> **WHAT YOU WILL DO**
Go through the data below. Pull out every line that has the word "comparison".

#### THE DATA

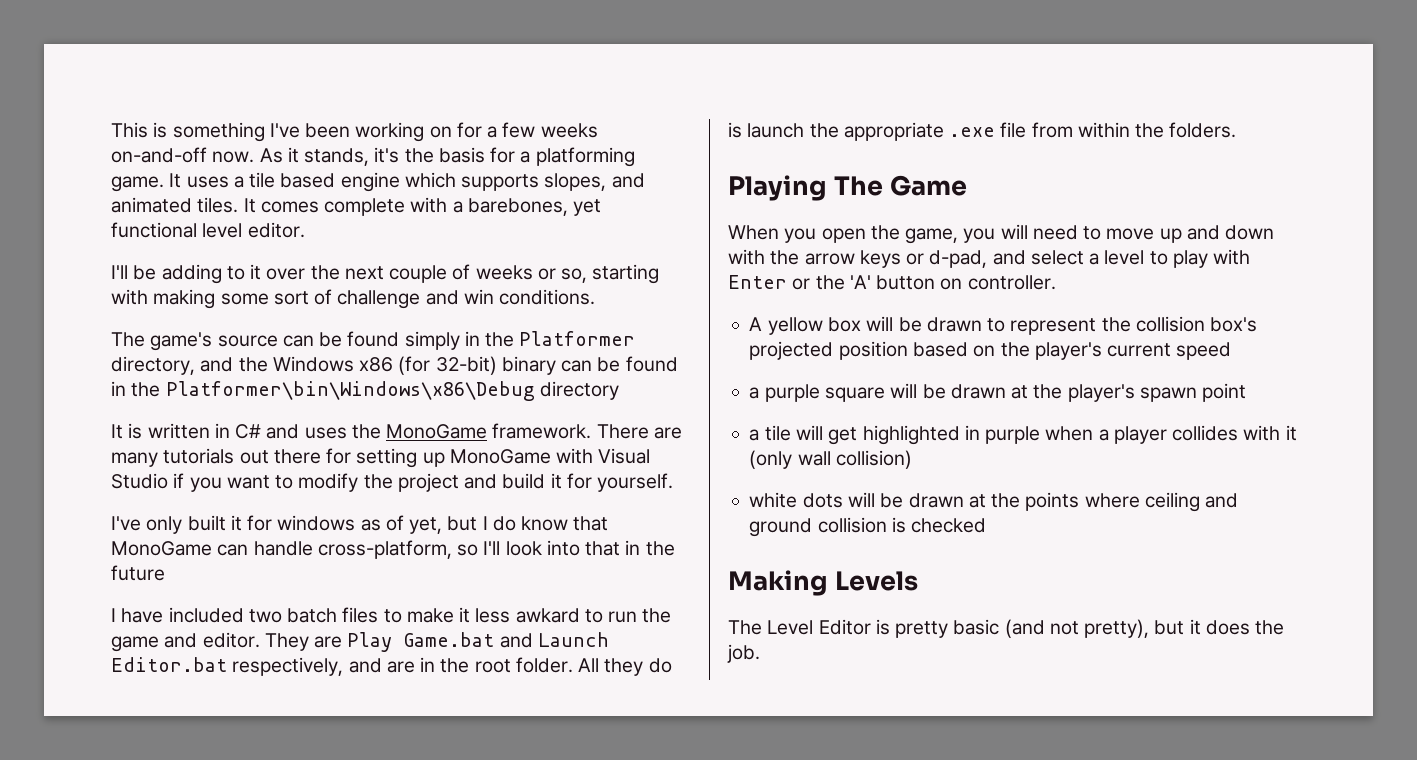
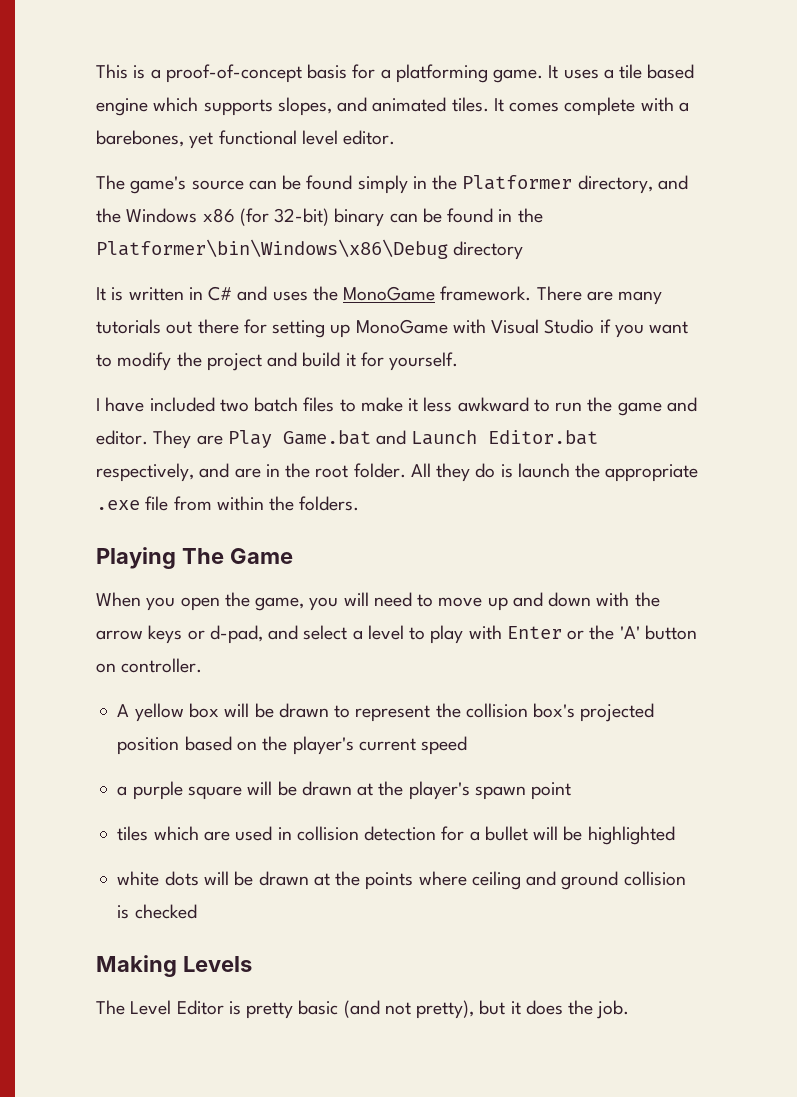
- This is something I've been working on for a few weeks on-and-off now. As it stands, it's the basis for a platforming game.
+ This is a proof-of-concept basis for a platforming game.
- I'll be adding to it over the next couple of weeks or so, starting with making some sort of challenge and win conditions.
- I've only built it for windows as of yet, but I do know that MonoGame can handle cross-platform, so I'll look into that in the future
- I have included two batch files to make it less awkard to run the game and editor.
+ I have included two batch files to make it less awkward to run the game and editor.
- a tile will get highlighted in purple when a player collides with it (only wall collision)
+ tiles which are used in collision detection for a bullet will be highlighted

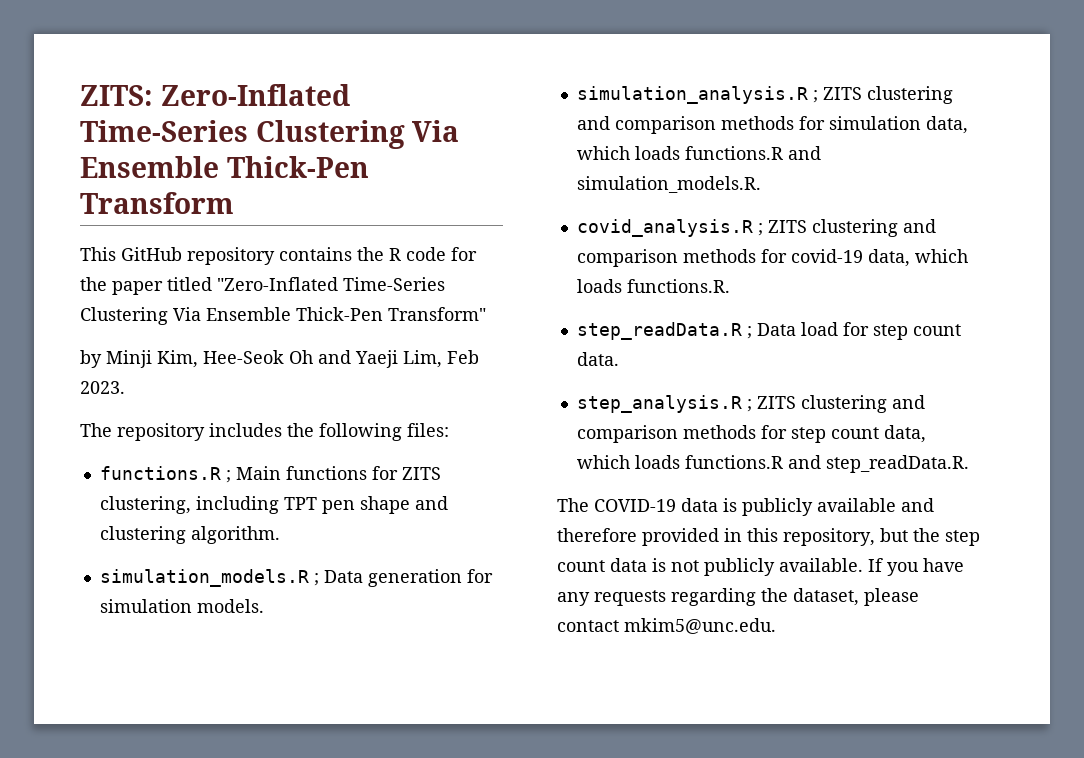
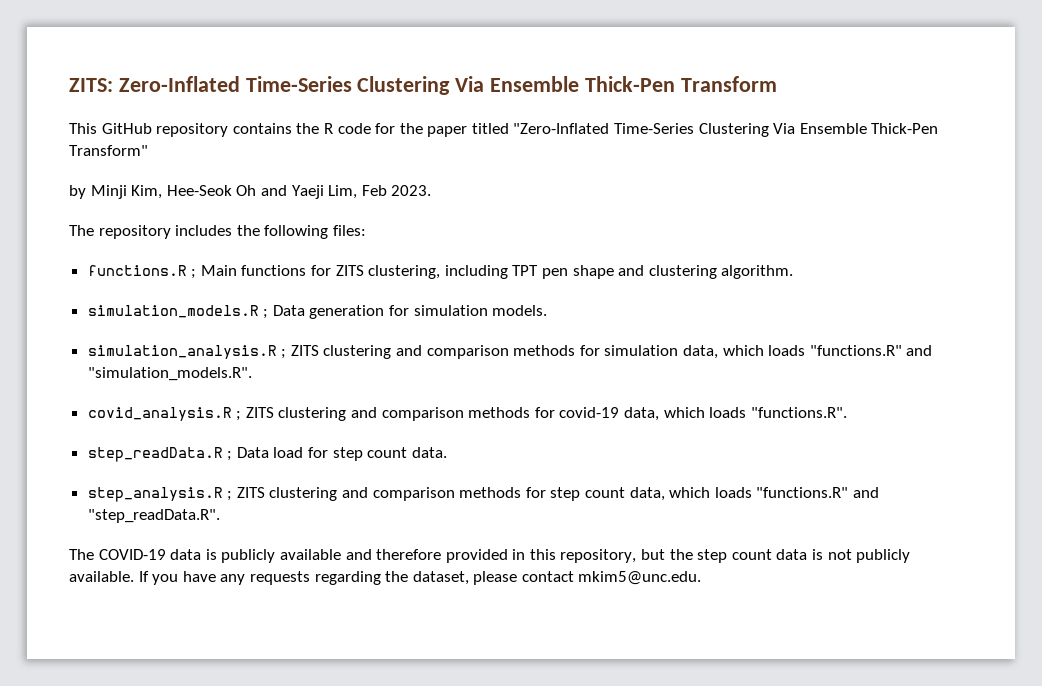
- simulation_analysis.R ; ZITS clustering and comparison methods for simulation data, which loads functions.R and simulation_models.R.
+ simulation_analysis.R ; ZITS clustering and comparison methods for simulation data, which loads "functions.R" and "simulation_models.R".
- covid_analysis.R ; ZITS clustering and comparison methods for covid-19 data, which loads functions.R.
+ covid_analysis.R ; ZITS clustering and comparison methods for covid-19 data, which loads "functions.R".
- step_analysis.R ; ZITS clustering and comparison methods for step count data, which loads functions.R and step_readData.R.
+ step_analysis.R ; ZITS clustering and comparison methods for step count data, which loads "functions.R" and "step_readData.R".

########

> **SOLUTION TO THIS TASK**
- simulation_analysis.R ; ZITS clustering and comparison methods for simulation data, which loads functions.R and simulation_models.R.
+ simulation_analysis.R ; ZITS clustering and comparison methods for simulation data, which loads "functions.R" and "simulation_models.R".
- covid_analysis.R ; ZITS clustering and comparison methods for covid-19 data, which loads functions.R.
+ covid_analysis.R ; ZITS clustering and comparison methods for covid-19 data, which loads "functions.R".
- step_analysis.R ; ZITS clustering and comparison methods for step count data, which loads functions.R and step_readData.R.
+ step_analysis.R ; ZITS clustering and comparison methods for step count data, which loads "functions.R" and "step_readData.R".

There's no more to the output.